Before you start…
Make sure you are still in your project that you created for doing exercises and then make a new R script. Save it as soon as you make it and give it a good name like exercise_2_day_4.R
or katya.R
and you’ll be ready to go!
Building on our previous work…
Now that we know where the birds go, we need to make sure that they have a safe and healthy home to go to!
Let’s check out the health of the forest by county in the state of Minnesota. We will need to know the locations of the counties in Minnesota, and we will also need some forest health data.
The Minnesota Geospatial Commons is an excellent source of geospatial data in Minnesota and is very searchable.

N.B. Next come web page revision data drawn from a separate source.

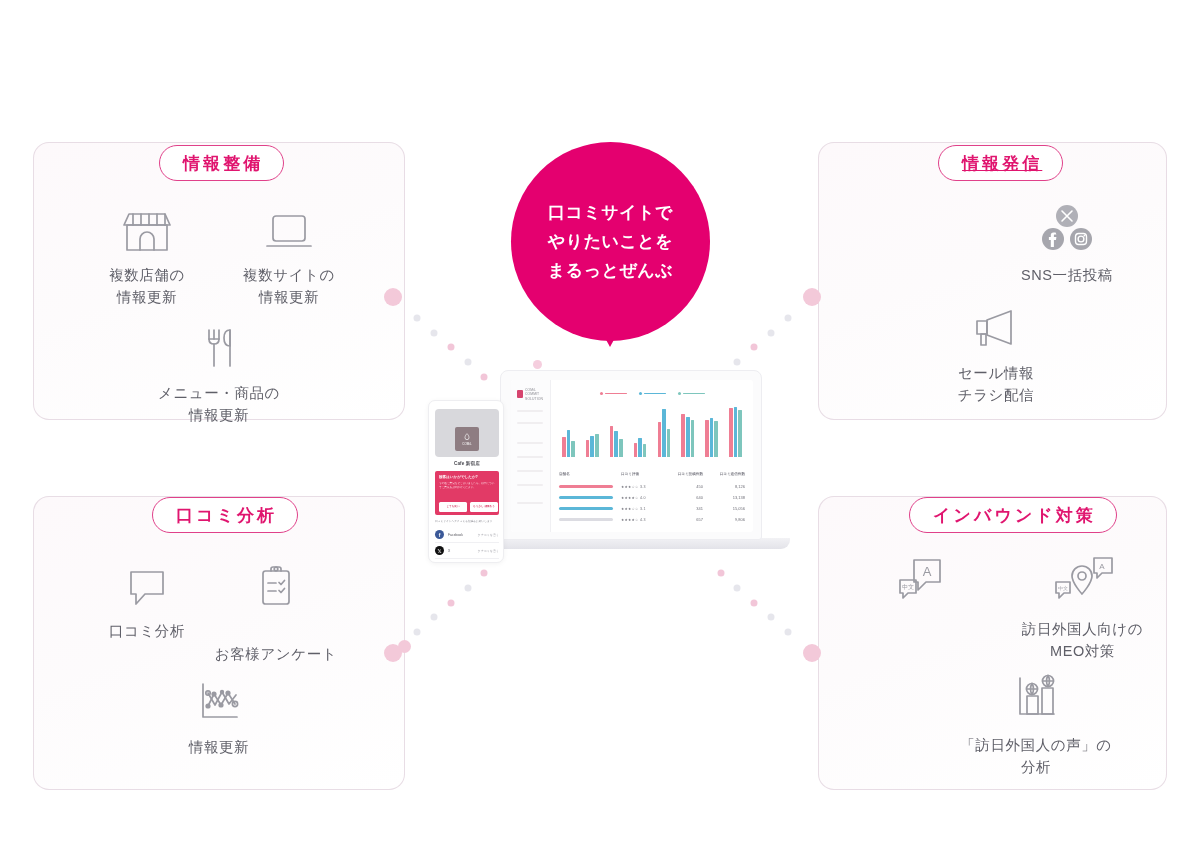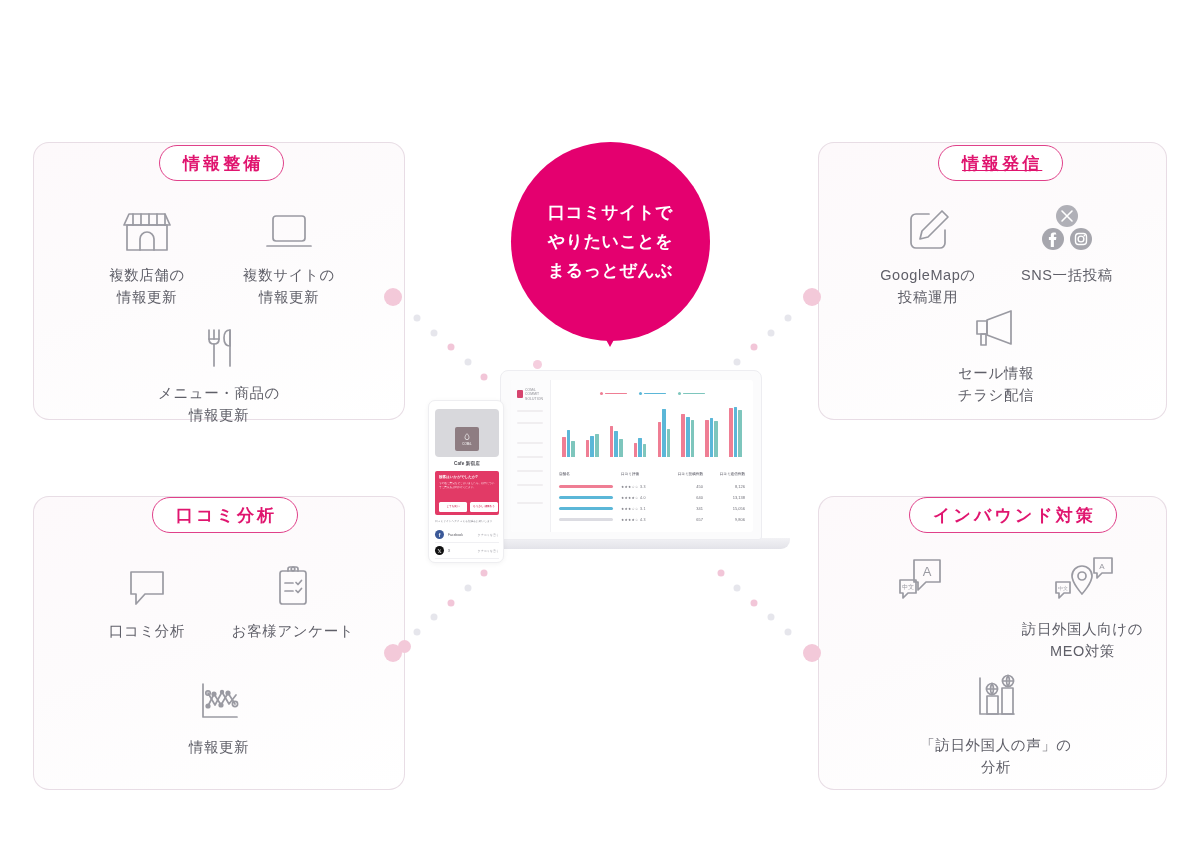--- a/index.html
+++ b/index.html
@@ -318,16 +318,6 @@
 情報更新</div>
   </div>
 
-  <div class="feature f-tr-1">
-    <div class="icon">
-      <svg width="54" height="48" viewBox="0 0 54 48">
-        <path class="ic" d="M44 24v13a5 5 0 0 1-5 5H15a5 5 0 0 1-5-5V13a5 5 0 0 1 5-5h13"></path>
-        <path class="ic" d="M41 5 47 11 27 31l-8 2 2-8z"></path>
-      </svg>
-    </div>
-    <div class="flabel">GoogleMapの
-投稿運用</div>
-  </div>
 
   <div class="feature f-tr-2">
     <div class="icon">

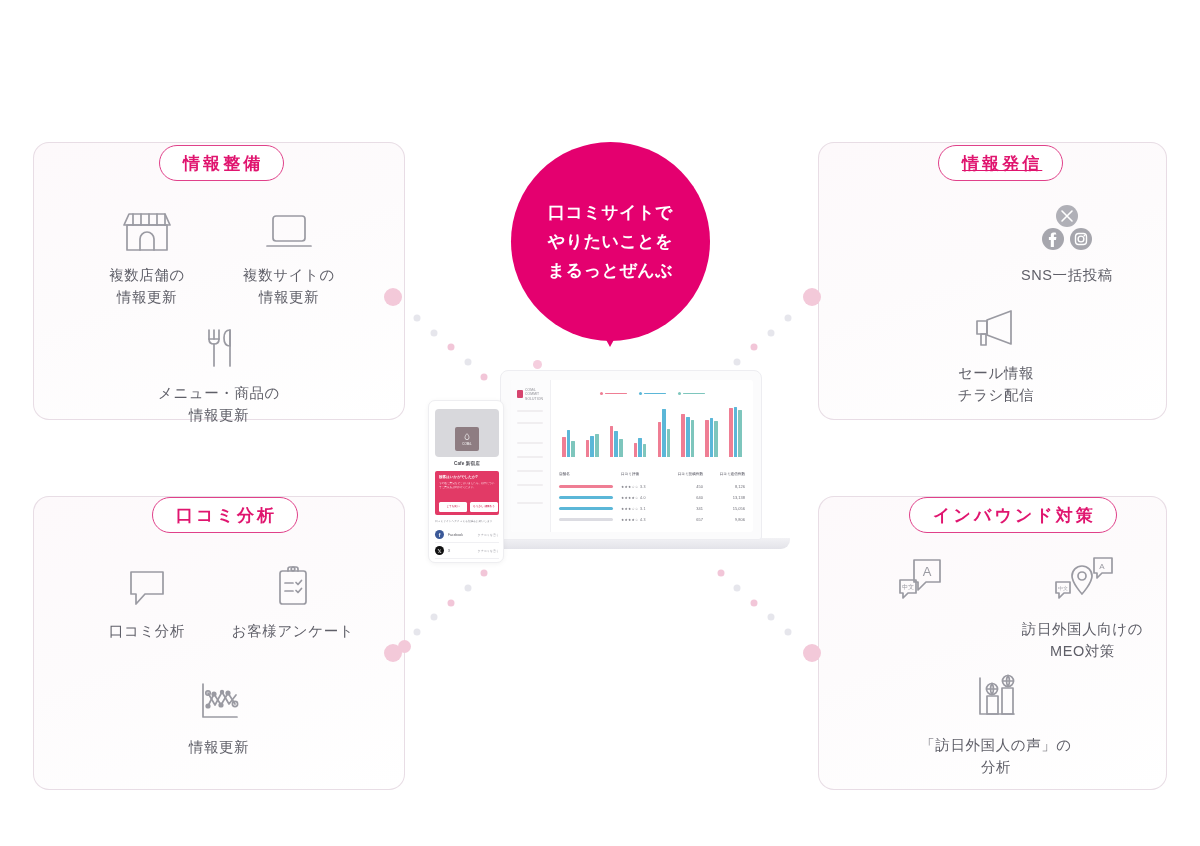--- a/index.html
+++ b/index.html
@@ -88,7 +88,7 @@
   .f-tr-3 { left: 906px; top: 296px; }
   
   .f-bl-1 { left: 57px;  top: 554px; }
-  .f-bl-2 { left: 203px; top: 554px; }
+  .f-bl-2 { left: 186px; top: 554px; gap: 23px; }
   .f-bl-3 { left: 129px; top: 670px; }
   
   .f-br-1 { left: 828px; top: 552px;  width: 185px; }

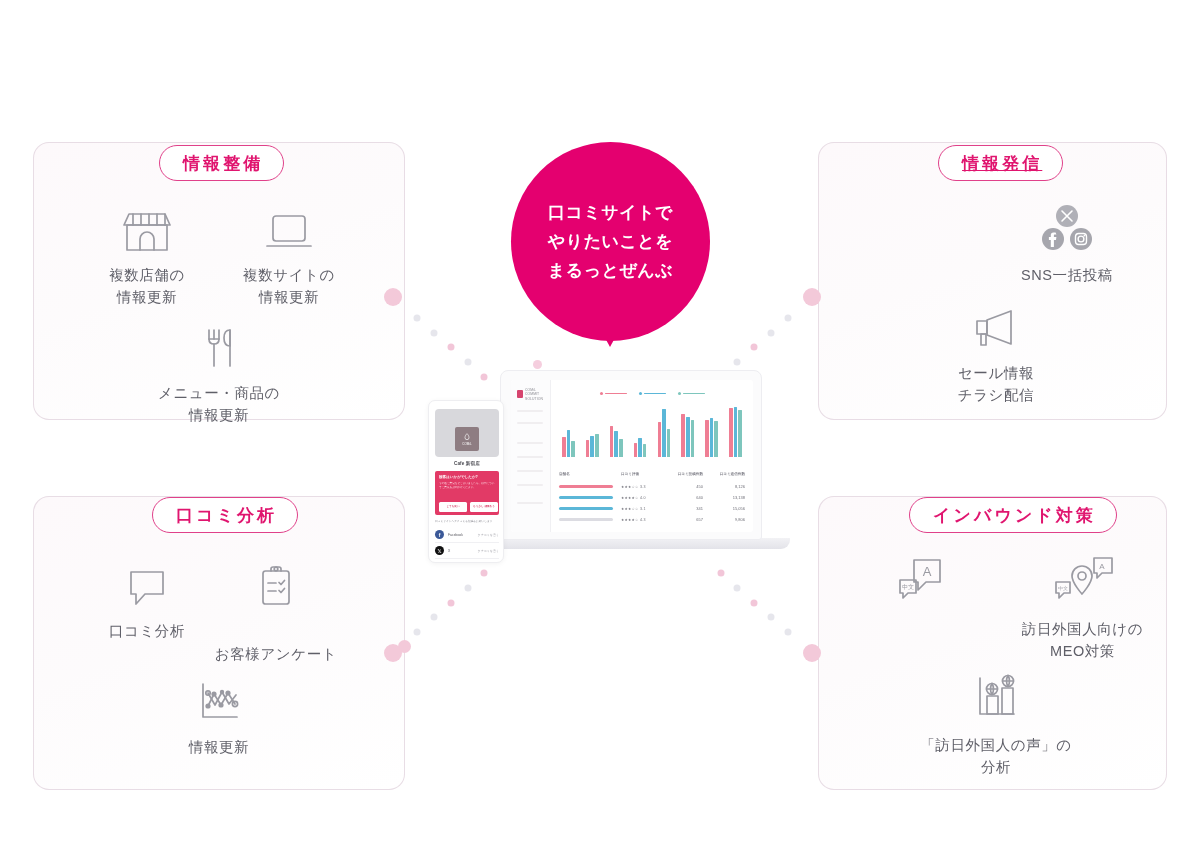--- a/index.html
+++ b/index.html
@@ -93,7 +93,7 @@
   
   .f-br-1 { left: 828px; top: 552px;  width: 185px; }
   .f-br-2 { left: 990px; top: 552px;  width: 185px; }
-  .f-br-3 { left: 906px; top: 668px; }
+  .f-br-3 { left: 946px; top: 668px; }
 
   
   .bubble {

If you search forest health you will find some forest health datasets of large scale tree canopy damage prepared for several years. We will use the most recent, 2022. Let’s read in a shapefile using the sf package. You will note that the shapefile is [zipped](https://en.wikipedia.org/wiki/ZIP_(file_format). So we first create two temporary folders to begin the process of grabbing this file, unzipping it, and then reading it in as a simple feature (sf) object. The temp and temp2 folders, and the shapefile, is saved in a local temporary folder.
If you want to save the shapefile on your computer for the longterm, you can use the st_write function.
library(tidyverse)
library(sf)
# Create temp files
temp <- tempfile()
temp2 <- tempfile()
# ZIP file URL
url <- "https://resources.gisdata.mn.gov/pub/gdrs/data/pub/us_mn_state_dnr/env_forest_health_survey_2022/shp_env_forest_health_survey_2022.zip"
# Download the zip file and save to temp
download.file(url, temp)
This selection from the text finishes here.